Kinetics Experiments and Molecular Dynamics Simulations on the Effect of Montmorillonite on C2H6 Hydrate Formation

Abstract

C₂H₆ has a higher global warming potential than CO₂, and its release from natural gas hydrates would exacerbate climate change. However, the mechanism by which clay minerals affect hydrates remains unclear. This study focused on the effect of calcium montmorillonite (Ca-Mnt) on the nucleation and growth of C₂H₆ hydrate, using Ca-Mnt suspensions at different concentrations. Through kinetic experiments and molecular dynamics simulations, microscopic mechanisms of Ca-Mnt’s influence on C₂H₆ hydrate nucleation and growth were revealed. The key findings are as follows: Ca-Mnt has a dual effect on C₂H₆ hydrate nucleation in that it promotes nucleation by reducing the hydrogen bonding strength but inhibits nucleation due to the increase in interfacial tension, with the interfacial tension playing a dominant role. The kinetic experiments showed that 0.05 wt % Ca-Mnt shortened the induction time by 90.2%, whereas higher Ca-Mnt concentrations prolonged the induction time and reduced C₂H₆ hydrate yield. At lower Ca-Mnt concentrations, downward growth forms gas channels that disrupt the gas–liquid interface, whereas at higher concentrations, growth occurs above the interface.
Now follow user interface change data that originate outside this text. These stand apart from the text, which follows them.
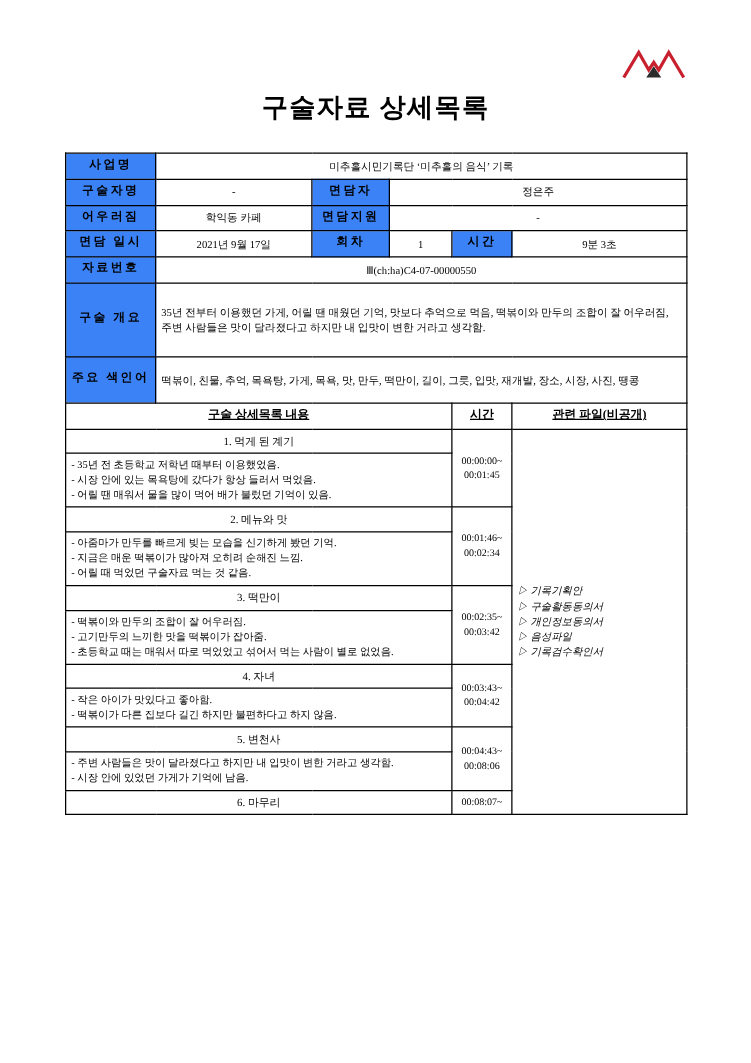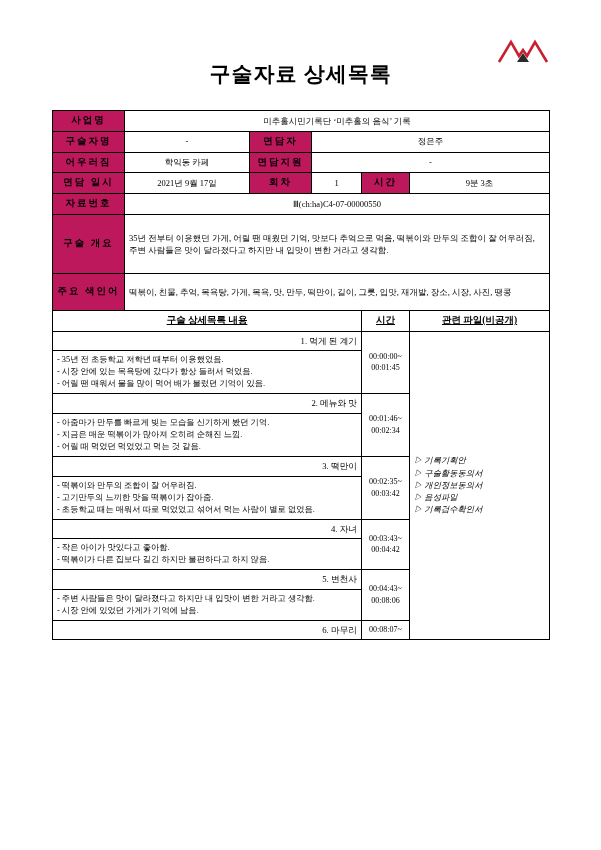--- a/index.html
+++ b/index.html
@@ -20,7 +20,7 @@
     width: 601px;
     height: 850px;
     box-sizing: border-box;
-    padding: 4px 52px;
+    padding: 16px 52px;
   }
   .logo {
     position: absolute;

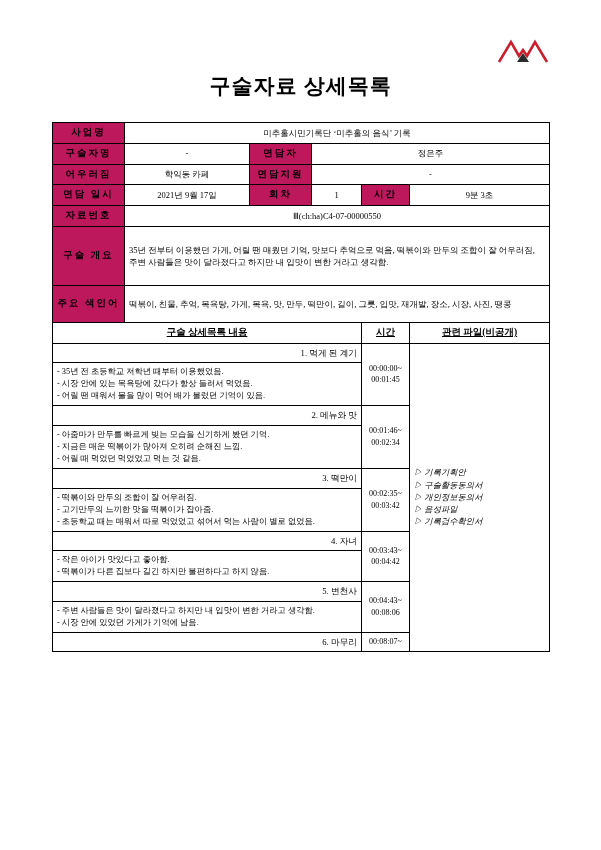--- a/index.html
+++ b/index.html
@@ -54,7 +54,7 @@
   .lbl {
     text-align: center;
     font-weight: bold;
-    background: #be185d;
+    background: #3b82f6;
     font-size: 9.5px;
     letter-spacing: 2px;
   }

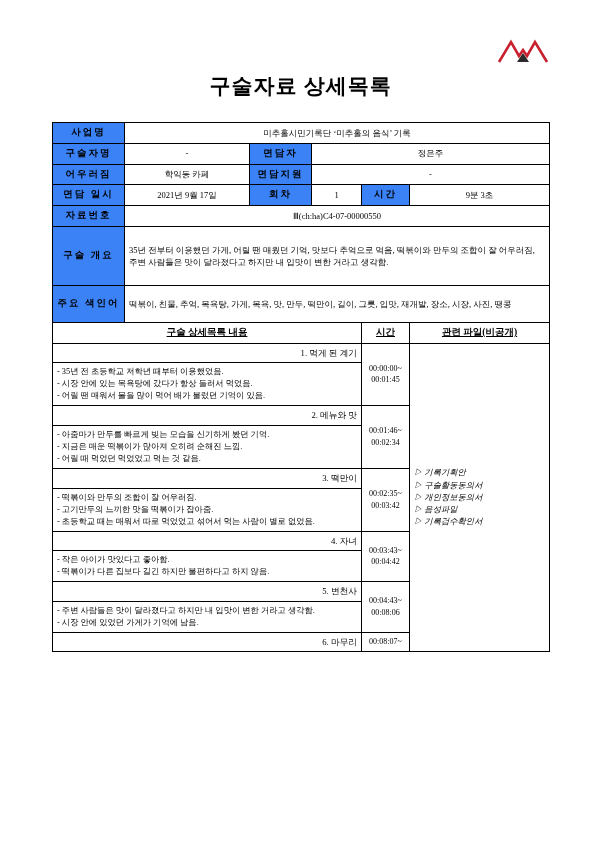--- a/index.html
+++ b/index.html
@@ -69,7 +69,7 @@
   .item-title {
     font-size: 8.7px;
     font-weight: normal;
-    text-align: right;
+    text-align: center;
     padding-left: 6px;
   }
   .bullets {

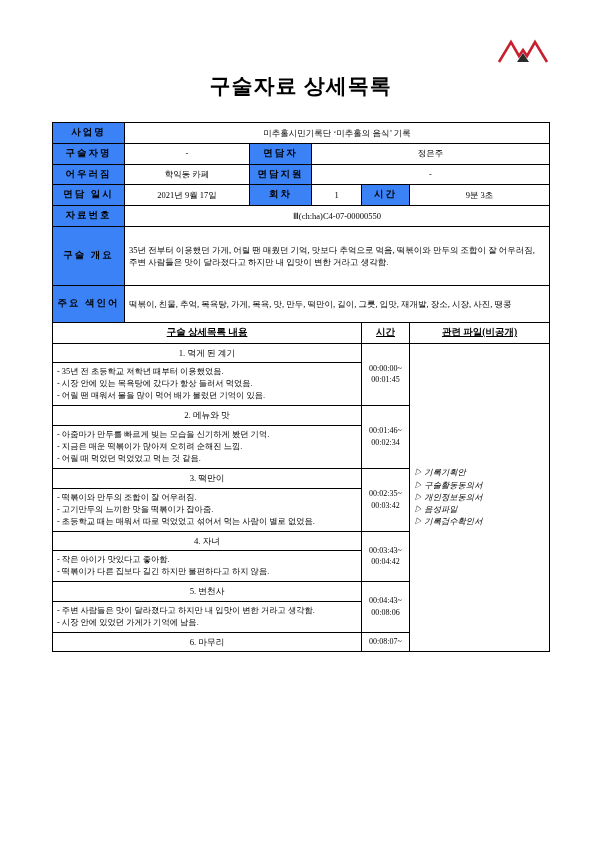--- a/index.html
+++ b/index.html
@@ -204,7 +204,7 @@
       <td class="bullets" colspan="4">
         <div>- 아줌마가 만두를 빠르게 빚는 모습을 신기하게 봤던 기억.</div>
         <div>- 지금은 매운 떡볶이가 많아져 오히려 순해진 느낌.</div>
-        <div>- 어릴 때 먹었던 먹었었고 먹는 것 같음.</div>
+        <div>- 어릴 때 먹었던 구술자료 먹는 것 같음.</div>
       </td>
     </tr>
C₂H₆ hydrate is a structure-I hydrate, comprising empty 5¹² cages and 5¹²6² cages occupied by C₂H₆. Molecular dynamics simulations indicated that the heterogeneous nucleation of C₂H₆ hydrate occurred in regions away from the external surface of Ca-Mnt. Under high gas-to-water ratios, an uneven gas distribution led to bubble formation, which in turn slowed C₂H₆ hydrate growth. This study provides a scientific basis for designing environmentally sustainable hydrate reservoir management strategies and reducing greenhouse gas emissions.